Although the letter was addressed to a specific group of clergymen, the letter was also aimed at white and black Americans to convince them of the justice of King’s civil-rights crusade. Because the function of King’s demonstrations was to emphasize the injustice of segregationist laws and the brutality of white supremacists, it was necessary for him to explain that he was morally justified in violating unjust laws in order to promote integration. The letter also aims to persuade African-Americans (as well as some whites) to join King in his protests.

King’s letter and other protests gained thousands of followers, including many children. King’s protests and the violence against protestors eventually forced the federal government to intervene on behalf of African-Americans and protect the civil rights of all citizens.


"And so, my fellow Americans, ask not what your country can do for you; ask what you can do for your country."

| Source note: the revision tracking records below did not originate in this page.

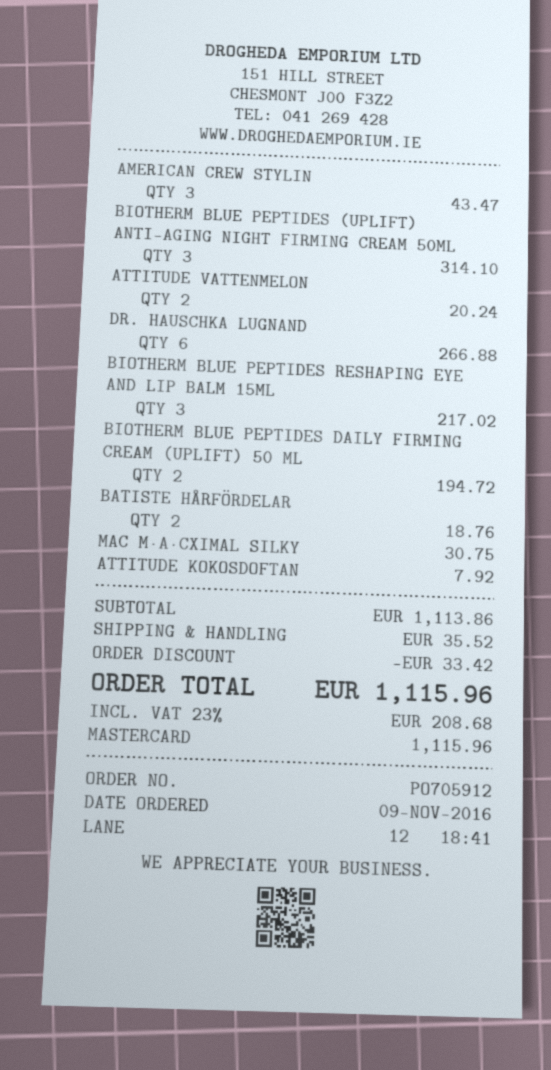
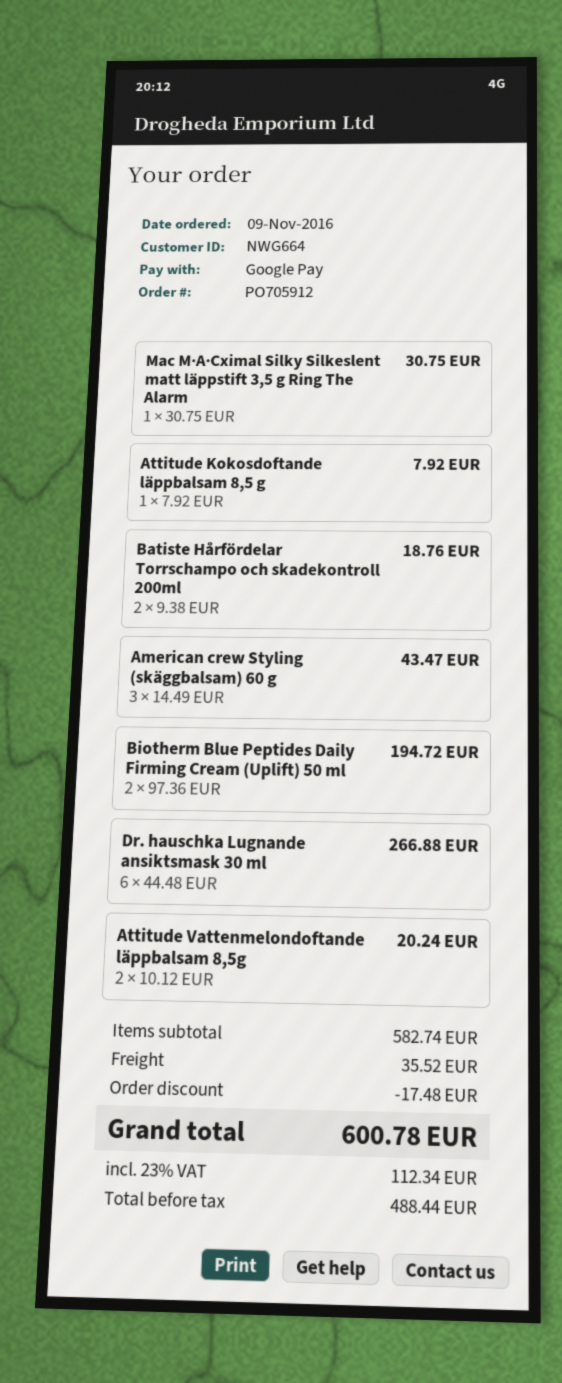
payment method: Mastercard -> Google Pay
BIOTHERM BLUE PEPTIDES (UPLIFT) ANTI-AGING NIGHT FIRMING CREAM 50ML: 3 for 314.10 -> none
BIOTHERM BLUE PEPTIDES RESHAPING EYE AND LIP BALM 15ML: 3 for 217.02 -> none
subtotal: 1113.86 -> 582.74
discount: 33.42 -> 17.48
tax: 23% = 208.68 -> 23% = 112.34
total: 1115.96 -> 600.78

This quote is from John F. Kennedy’s inaugural address in 1961. This was Kennedy’s most famous quote and first of Kennedy’s famous one-line expressions. Kennedy was a young and somewhat inexperienced politician at the time of his election which only magnifies the power behind this quote which defined the progress that would occur during his presidency. His inaugural address, which most of the nation heard was a perfect occasion to inspire the nation and give it newfound hope. After the despair that the nation faced at the end of the 1950s with the Soviet Union winning the space race and the Cold War as a whole, the United States needed both a strong leader and something to believe in. With quotes like this one, Kennedy provided both of these things to the nation. Kennedy is saying in this quote that one shouldn’t look to the government to provide things, but every citizen must play an active role in helping the United States become prosperous and win the Cold War. With quotes like these, Kennedy proved his role as an inspiring figure for the nation, one that every citizen could admire and look to for hope.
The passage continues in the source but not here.